Yes, but having the right numbers put in context matters more than having lots of numbers. Take the part where Smil looks at how much fishmeal and fish oil from wild fish is required to produce farmed fish. He cites numbers that suggest fish farming is becoming more efficient and seems to say we could produce more farmed fish while reducing the environmental impact.
Smil uses the numbers to show why the idea that organic farming could feed the world is 'a load of excrement'
Back in October, however, I heard a radically different story from Patricia Majluf at the non-profit group Oceana. Her team estimated that the number of wild fish killed for fishmeal and fish oil to feed farmed fish is up to three times higher than previous estimates.
Furthermore, global warming will have a huge impact on fish oil production, Majluf told me.

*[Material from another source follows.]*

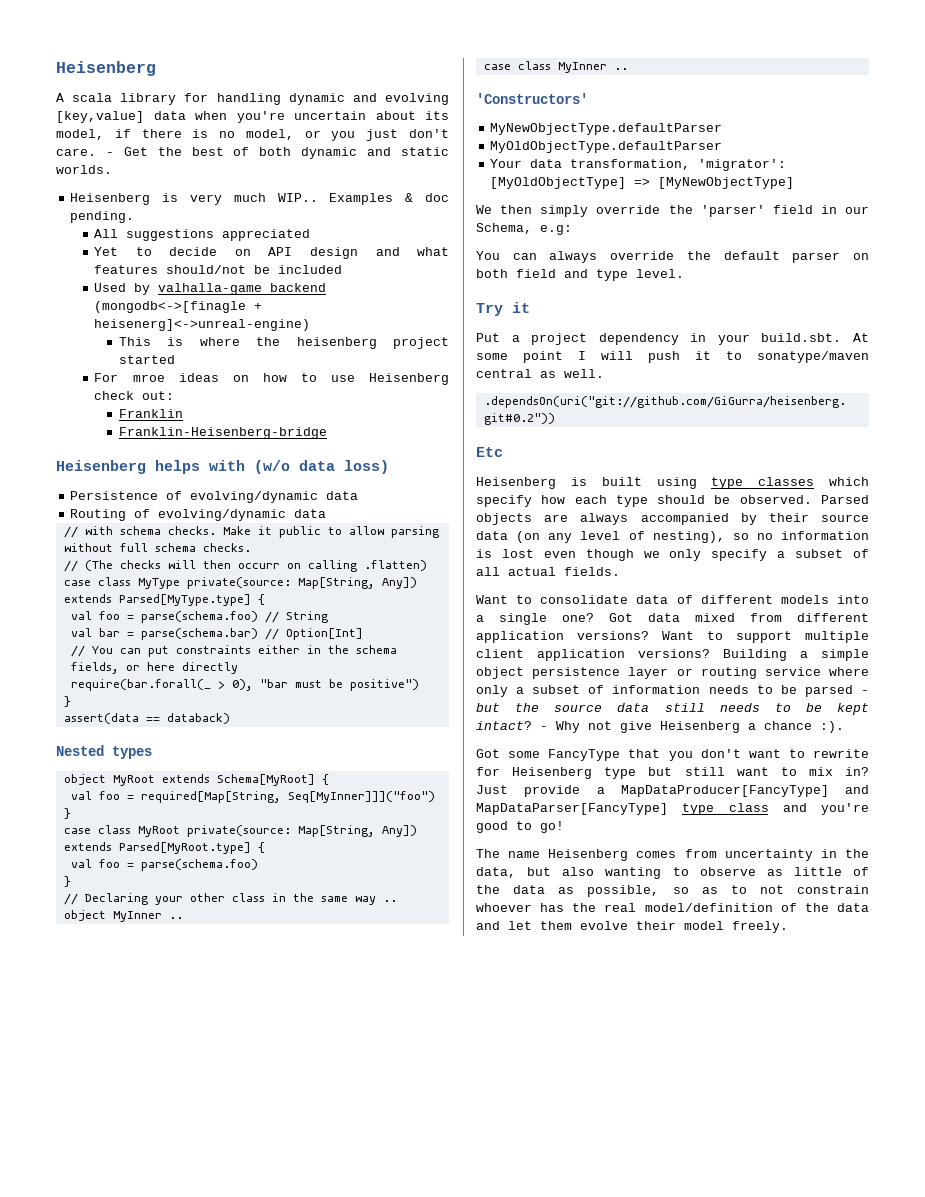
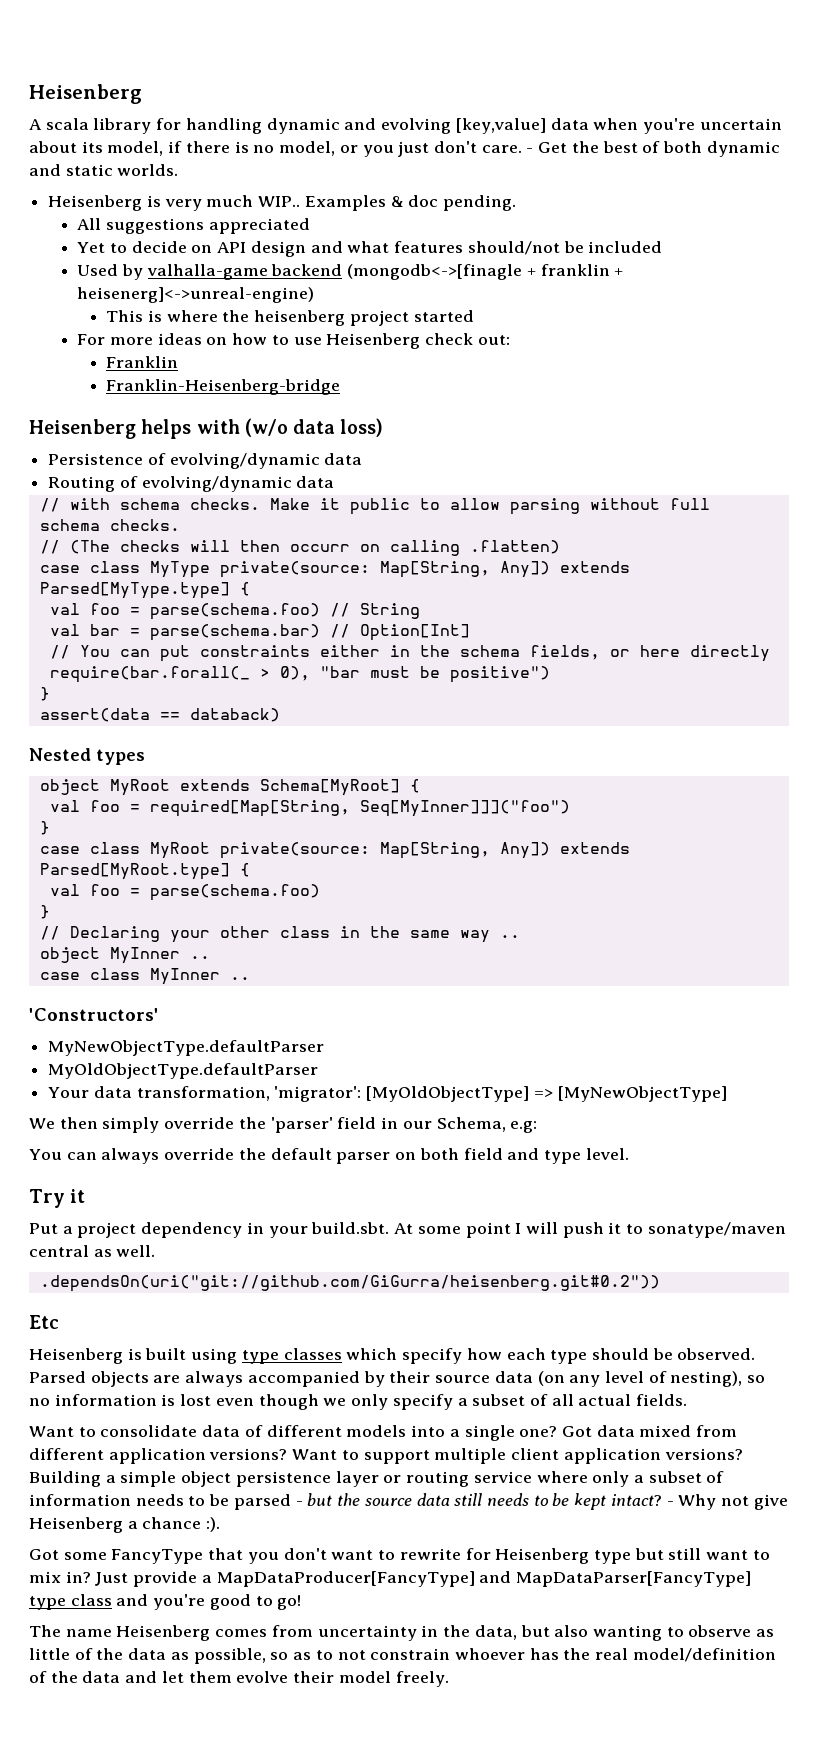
(263, 306) none -> [540,264,624,276] franklin +
[132,374,165,382] mroe -> [109,337,153,345] more

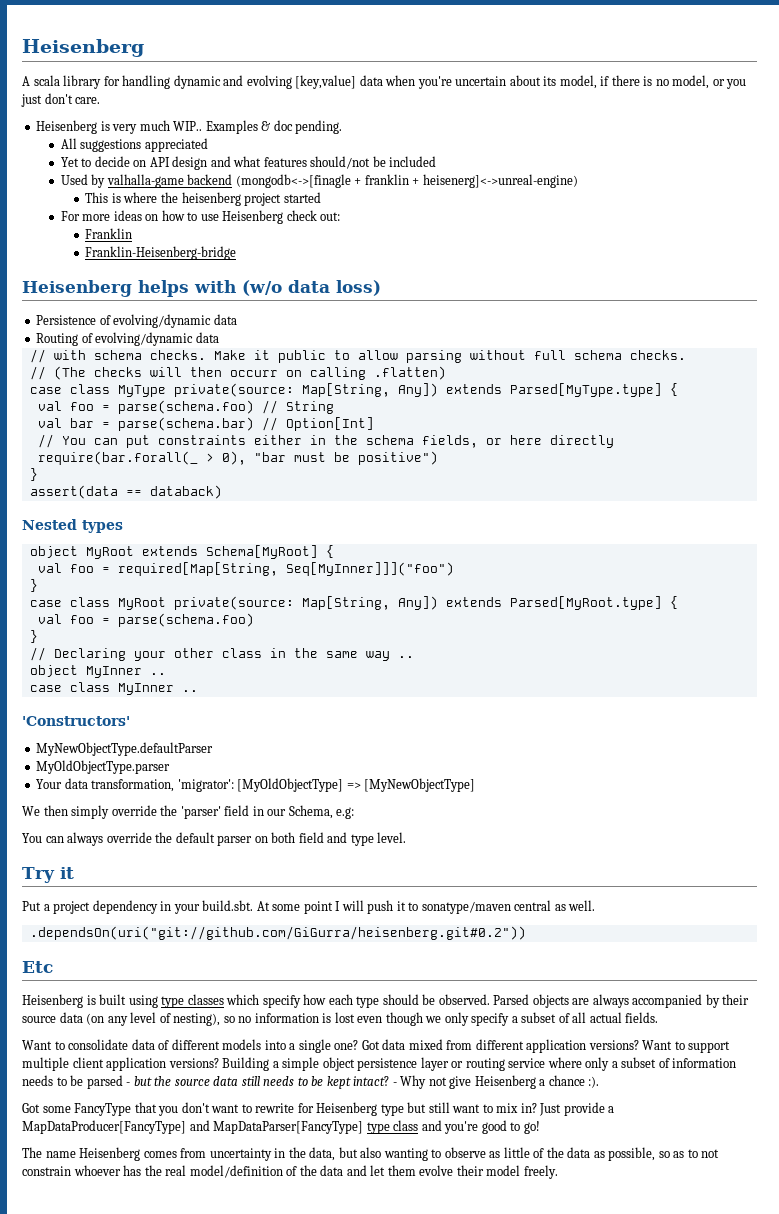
[526,141,780,157] [29,164,179,176] - Get the best of both dynamic and static worlds. -> (101, 100) none
[48,1063,319,1079] MyOldObjectType.defaultParser -> [36,760,171,774] MyOldObjectType.parser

In warmer waters, algae produce less of the vital omega-3 oils that end up in fish oil, and fish have a lower fat content. “So you need to catch a lot more fish to produce the same amount of fish oil,” she said. “And there’s not going to be a lot more fish.” Nor does raising farmed fish on plant-based feeds solve the problem, as crop farming is also far from sustainable.
To be fair, there is a lot of good stuff in this book. Smil uses the numbers to show how we underestimate both the economic importance of food and how much energy it takes to get it onto our plates, why the idea that organic farming could feed the world is “a load of excrement” and why scaling up the production of cultured meat will be so difficult.
But, overall, this book is more about how the world is fed now than how to feed it in the future. And on a rapidly warming planet, I fear gradual gains in food production will, sooner or later, fail to keep pace with accelerating losses. That’s why we had all better hope Smil is wrong about the lack of possibility for big change.
In particular, he acknowledges the “impressive” potential for radical yield gains from genetic modification, but then dismisses it as something that isn’t likely to happen soon. Perhaps. But new gene-editing techniques are not only much more powerful than older methods, they are also being treated differently by regulators, meaning gene-edited foods are reaching the market much faster.
Yet despite the extraordinary importance of the task, there is still surprisingly little investment in developing better crops for a warming world.
For me, the take-home message shouldn’t be that we can’t rely on revolutions in how we produce food. Rather, we need to do whatever it takes to make revolutions happen.